A population-based incident of Parkinson disease cases showed patients were more likely to develop PD dementia in 10 years with a lower level of lysosomal enzyme glucocerebrosidase activity.

Senior author, Johannes Lange, PhD, senior research scientist, Stavanger University Hospital, Stavanger, Norway

Johannes Lange, PhD

In a population-based longitudinal study, results showed that reduced cerebrospinal fluid (CSF) lysosomal enzyme glucocerebrosidase (GCase) activity at the time of Parkinson disease (PD) diagnosis is associated with an increased risk for PD dementia (PDD). This study’s findings provided evidence on GCase activity in relation to the long-term progression of PDD which will have important implications for the design of clinical trials for GCase targeting therapies and patient management, the study authors noted.

All told, GCase activity was reduced in patients with PD at the time of diagnosis with (mean 0.92 [±0.40] mU/mg, n = 12) or without glucocerebrosidase gene (GBA) mutations (1.00 [±0.37] mU/mg, n = 105) in comparison with controls (1.20 [±0.35], n = 50). Notably, at time of diagnosis, GCase activity was lower in patients with PD who developed dementia within 10 years (0.85 [±0.27] mU/mg, n=41) compared with patients who did not (1.07 [±0.40] mU/mg, n = 76, P =.001).

Senior author, Johannes Lange, PhD, senior research scientist, Stavanger University Hospital, Stavanger, Norway, and colleagues, wrote, “The findings from our study suggest that selecting trial candidates in the lowest tertile of CSF GCase activity could provide a powerful tool to identify an idiopathic PD group who will also benefit from GCase targeting therapies. Further, the link between GCase activity and the development of PDD indicates cognitive outcomes should be pursued in future trials and that GCase activity “status“ (high vs low) could increase power for clinical trials by including only those with a high risk of future cognitive progression.”

This study recruited 117 patients with PD, including 12 carriers of the GBA mutation (mean age, 67.2 years), and 50 control subjects (mean age, 64 years)from the ongoing ParkWest study,2 held in Southwestern Norway, and were followed up to 10 years. Diagnosis of CSF and GBA mutation status was collected from patients with PD while those without neurodegenerative disorders were controls. A validated assay measured GCase activity as well as time models to analyze the association with dementia and the diagnosis of PD dementia, set to Movement Disorder Society (MDS) criteria.

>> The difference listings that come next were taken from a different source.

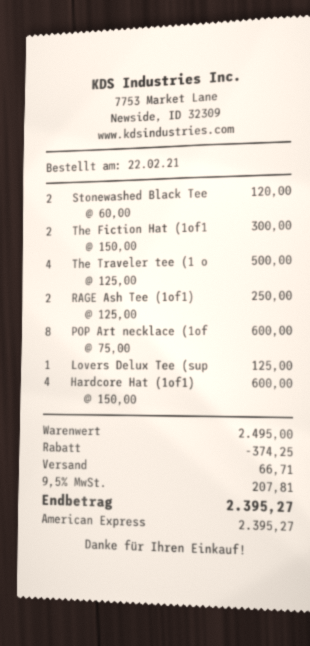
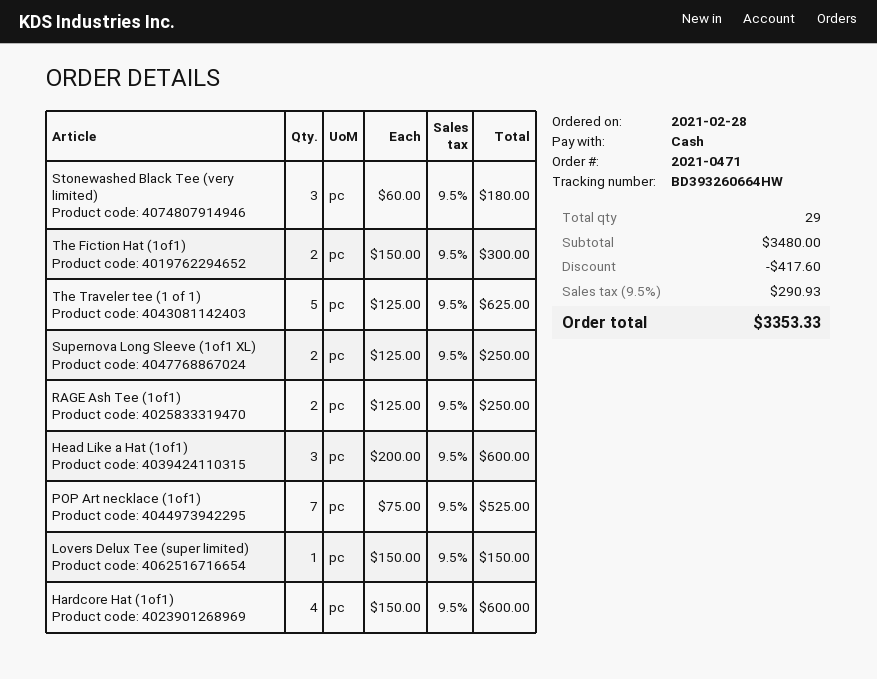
order date: 2021-02-22 -> 2021-02-28
payment method: American Express -> cash
Stonewashed Black Tee: 2 x 60.00 = 120.00 -> 3 x 60.00 = 180.00
The Traveler tee (1 o: 4 x 125.00 = 500.00 -> 5 x 125.00 = 625.00
POP Art necklace (1of: 8 x 75.00 = 600.00 -> 7 x 75.00 = 525.00
Lovers Delux Tee (sup: 1 x 125.00 = 125.00 -> 1 x 150.00 = 150.00
Supernova Long Sleeve (1of1 XL): none -> 2 x 125.00 = 250.00
Head Like a Hat (1of1): none -> 3 x 200.00 = 600.00
subtotal: 2495.00 -> 3480.00
discount: 374.25 -> 417.60
shipping: 66.71 -> none
tax: 9.5% = 207.81 -> 9.5% = 290.93
total: 2395.27 -> 3353.33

GCase activity maintained a significant reduction in the PD group with only the PD GBA carriers (GBA PD, -23.1%; P = 0.047) or only the non-carrier PD group (idiopathic PD, -16.7%; P = .043) in comparison with the controls. GBA carriers were at a lower level of GCase activity (-7.7%; mean, 0.92[±0.40] mU/mg) within the PD group in comparison with non-carriers (1.00 [±0.37] mU/mg); although, this difference was not statistically significant (p = 0.369).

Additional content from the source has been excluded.